◆ Assignment
Transcribe, word for word and with nothing extra, the line containing "куда перед носом и говорит:</span>" and each line that comes after it in the entries.

═══ Records to process ═══

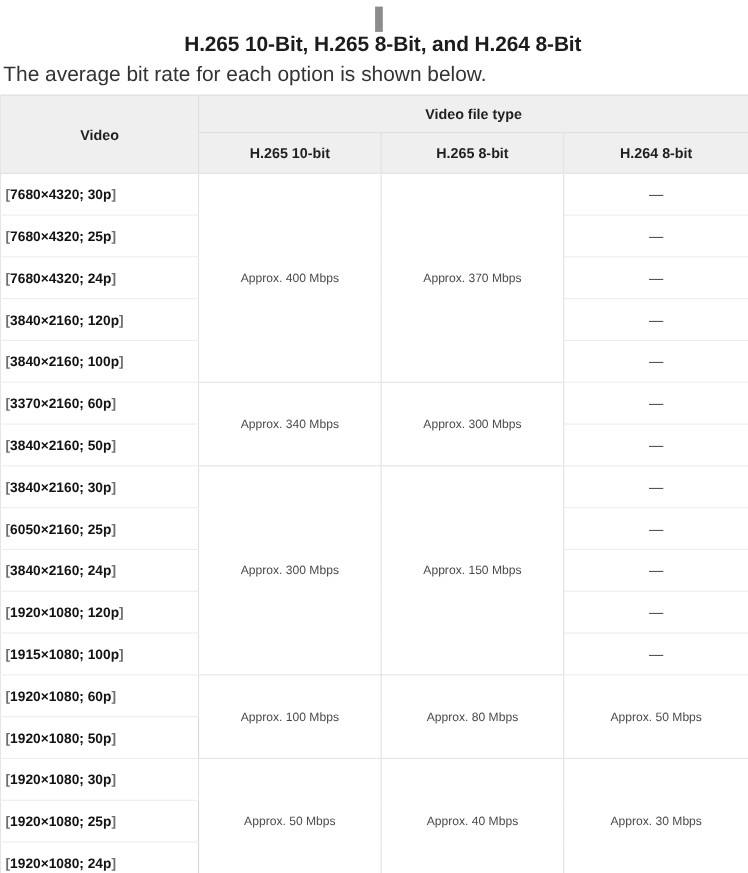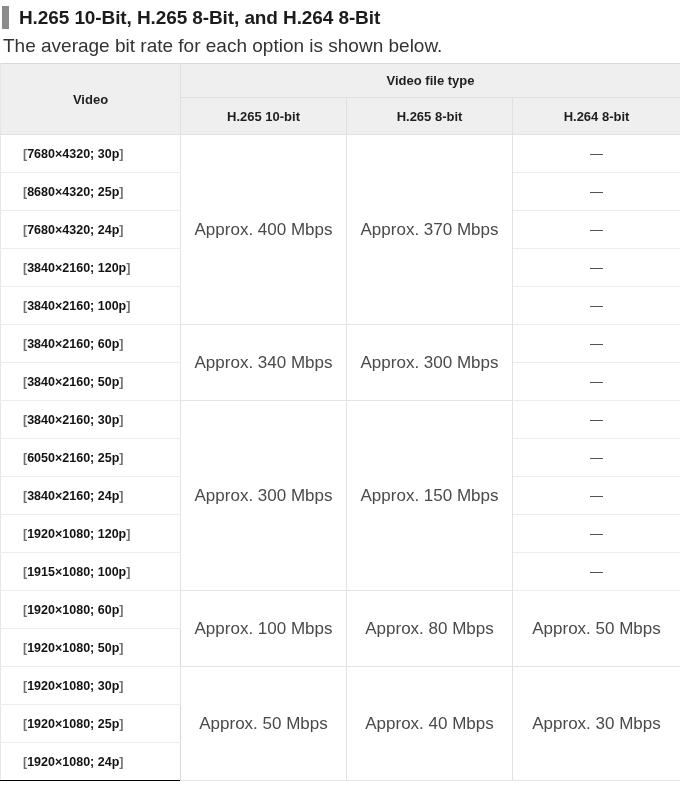--- a/index.html
+++ b/index.html
@@ -4,21 +4,21 @@
 <style>
   html,body{margin:0;padding:0;}
   body{
     width:680px;height:794px;background:#ffffff;
     font-family:"Liberation Sans","DejaVu Sans",sans-serif;
     color:#2b2b2b;overflow:hidden;
   }
   .page{width:680px;height:794px;position:relative;}
 
   
-  .title-row{display:flex;align-items:center;padding:6px 0 2px 0;}
+  .title-row{display:flex;align-items:center;padding:6px 0 2px 16px;flex-direction:column;}
   .title-accent{
     width:7px;height:23px;background:#8c8c8c;margin:0 10px 0 2px;flex:none;
   }
   .title-text{
     font-size:19px;font-weight:bold;color:#1c1c1c;letter-spacing:-0.1px;
     line-height:23px;white-space:nowrap;
   }
   .subtitle{
     font-size:19px;color:#333;margin:6px 0 9px 3px;line-height:17px;
   }
@@ -47,31 +47,31 @@
     text-align:center;
     border-bottom:1px solid #e0e0e0;
     border-right:1px solid #e0e0e0;
   }
   th.h-option{height:70px;}
   th.h-group{height:33px;}
   th.h-sub{height:36px;margin-left:44px;}
 
   td.opt-cell{
     height:37px;
-    padding-left:22px;
+    padding-left:4px;
     font-size:12.5px;font-weight:bold;color:#1b1b1b;
     text-align:left;white-space:nowrap;
     border-bottom:1px solid #ededed;
   }
   td.opt-cell .brk{color:#6f6f6f;font-weight:bold;}
   td.opt-cell .res{color:#131313;}
 
   td.val-cell{
     text-align:center;
-    font-size:17px;color:#4a4a4a;
+    font-size:11px;color:#4a4a4a;
     background:#ffffff;
     border-bottom:1px solid #e4e4e4;
   }
   td.dash-cell{
     text-align:center;font-size:13px;color:#3a3a3a;
     border-bottom:1px solid #ededed;
   }
   tbody tr:last-child td{border-bottom:1px solid #000000;}
 </style>
 </head>
@@ -105,37 +105,37 @@
       </tr>
     </thead>
     <tbody id="tbody">
         <tr>
           <td class="opt-cell"><span class="brk">[</span><span class="res">7680×4320; 30p</span><span class="brk">]</span></td>
           <td class="val-cell" rowspan="5">Approx. 400 Mbps</td>
           <td class="val-cell" rowspan="5">Approx. 370 Mbps</td>
           <td class="dash-cell">—</td>
         </tr>
         <tr>
-          <td class="opt-cell"><span class="brk">[</span><span class="res">8680×4320; 25p</span><span class="brk">]</span></td>
+          <td class="opt-cell"><span class="brk">[</span><span class="res">7680×4320; 25p</span><span class="brk">]</span></td>
           <td class="dash-cell">—</td>
         </tr>
         <tr>
           <td class="opt-cell"><span class="brk">[</span><span class="res">7680×4320; 24p</span><span class="brk">]</span></td>
           <td class="dash-cell">—</td>
         </tr>
         <tr>
           <td class="opt-cell"><span class="brk">[</span><span class="res">3840×2160; 120p</span><span class="brk">]</span></td>
           <td class="dash-cell">—</td>
         </tr>
         <tr>
           <td class="opt-cell"><span class="brk">[</span><span class="res">3840×2160; 100p</span><span class="brk">]</span></td>
           <td class="dash-cell">—</td>
         </tr>
         <tr>
-          <td class="opt-cell"><span class="brk">[</span><span class="res">3840×2160; 60p</span><span class="brk">]</span></td>
+          <td class="opt-cell"><span class="brk">[</span><span class="res">3370×2160; 60p</span><span class="brk">]</span></td>
           <td class="val-cell" rowspan="2">Approx. 340 Mbps</td>
           <td class="val-cell" rowspan="2">Approx. 300 Mbps</td>
           <td class="dash-cell">—</td>
         </tr>
         <tr>
           <td class="opt-cell"><span class="brk">[</span><span class="res">3840×2160; 50p</span><span class="brk">]</span></td>
           <td class="dash-cell">—</td>
         </tr>
         <tr>
           <td class="opt-cell"><span class="brk">[</span><span class="res">3840×2160; 30p</span><span class="brk">]</span></td>

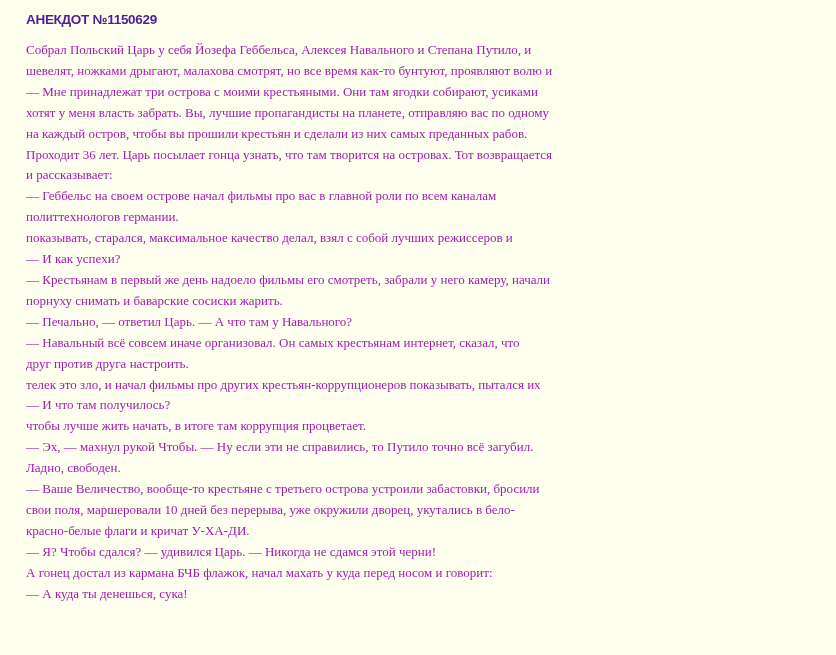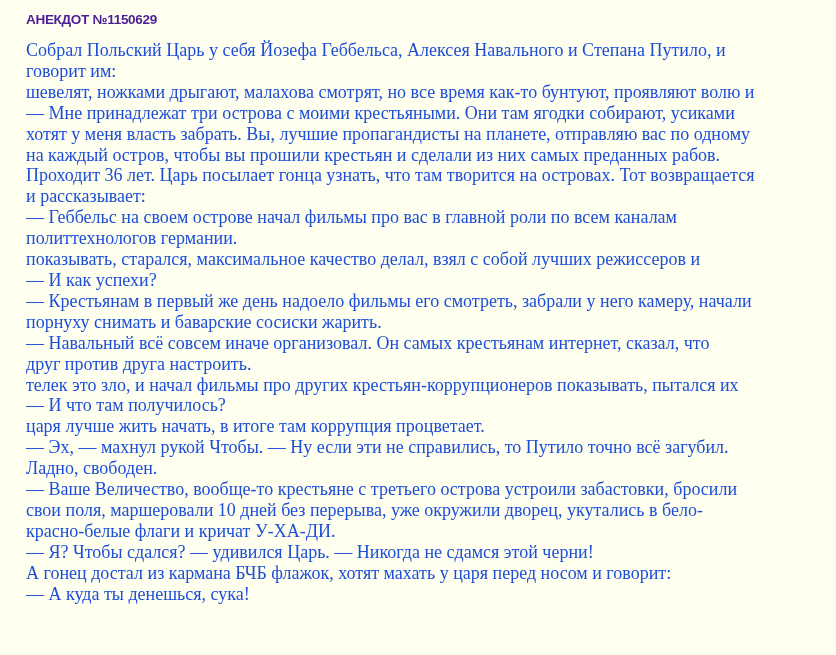--- a/index.html
+++ b/index.html
@@ -29,56 +29,56 @@
     top: 12px;
     left: 0;
     white-space: nowrap;
   }
   .anecdote-text {
     position: absolute;
     top: 40px;
     left: 0;
     width: 790px;
     font-family: "Liberation Serif", serif;
-    font-size: 18px;
+    font-size: 13px;
     line-height: 20.9px;
-    color: #1d4ed8;
+    color: #a21caf;
   }
   .line {
     display: block;
     white-space: nowrap;
   }
 </style>
 </head>
 <body>
 
 <div class="page">
   <div class="anecdote-header">АНЕКДОТ №1150629</div>
   <div class="anecdote-text">
     <span class="line">Собрал Польский Царь у себя Йозефа Геббельса, Алексея Навального и Степана Путило, и</span>
-    <span class="line">говорит им:</span>
     <span class="line">шевелят, ножками дрыгают, малахова смотрят, но все время как-то бунтуют, проявляют волю и</span>
     <span class="line">— Мне принадлежат три острова с моими крестьяными. Они там ягодки собирают, усиками</span>
     <span class="line">хотят у меня власть забрать. Вы, лучшие пропагандисты на планете, отправляю вас по одному</span>
     <span class="line">на каждый остров, чтобы вы прошили крестьян и сделали из них самых преданных рабов.</span>
     <span class="line">Проходит 36 лет. Царь посылает гонца узнать, что там творится на островах. Тот возвращается</span>
     <span class="line">и рассказывает:</span>
     <span class="line">— Геббельс на своем острове начал фильмы про вас в главной роли по всем каналам</span>
     <span class="line">политтехнологов германии.</span>
     <span class="line">показывать, старался, максимальное качество делал, взял с собой лучших режиссеров и</span>
     <span class="line">— И как успехи?</span>
     <span class="line">— Крестьянам в первый же день надоело фильмы его смотреть, забрали у него камеру, начали</span>
     <span class="line">порнуху снимать и баварские сосиски жарить.</span>
+    <span class="line">— Печально, — ответил Царь. — А что там у Навального?</span>
     <span class="line">— Навальный всё совсем иначе организовал. Он самых крестьянам интернет, сказал, что</span>
     <span class="line">друг против друга настроить.</span>
     <span class="line">телек это зло, и начал фильмы про других крестьян-коррупционеров показывать, пытался их</span>
     <span class="line">— И что там получилось?</span>
-    <span class="line">царя лучше жить начать, в итоге там коррупция процветает.</span>
+    <span class="line">чтобы лучше жить начать, в итоге там коррупция процветает.</span>
     <span class="line">— Эх, — махнул рукой Чтобы. — Ну если эти не справились, то Путило точно всё загубил.</span>
     <span class="line">Ладно, свободен.</span>
     <span class="line">— Ваше Величество, вообще-то крестьяне с третьего острова устроили забастовки, бросили</span>
     <span class="line">свои поля, маршеровали 10 дней без перерыва, уже окружили дворец, укутались в бело-</span>
     <span class="line">красно-белые флаги и кричат У-ХА-ДИ.</span>
     <span class="line">— Я? Чтобы сдался? — удивился Царь. — Никогда не сдамся этой черни!</span>
-    <span class="line">А гонец достал из кармана БЧБ флажок, хотят махать у царя перед носом и говорит:</span>
+    <span class="line">А гонец достал из кармана БЧБ флажок, начал махать у куда перед носом и говорит:</span>
     <span class="line">— А куда ты денешься, сука!</span>
   </div>
 </div>
 
 </body></html>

═══

◆ Result
+    <span class="line">А гонец достал из кармана БЧБ флажок, начал махать у куда перед носом и говорит:</span>
     <span class="line">— А куда ты денешься, сука!</span>
   </div>
 </div>
 
 </body></html>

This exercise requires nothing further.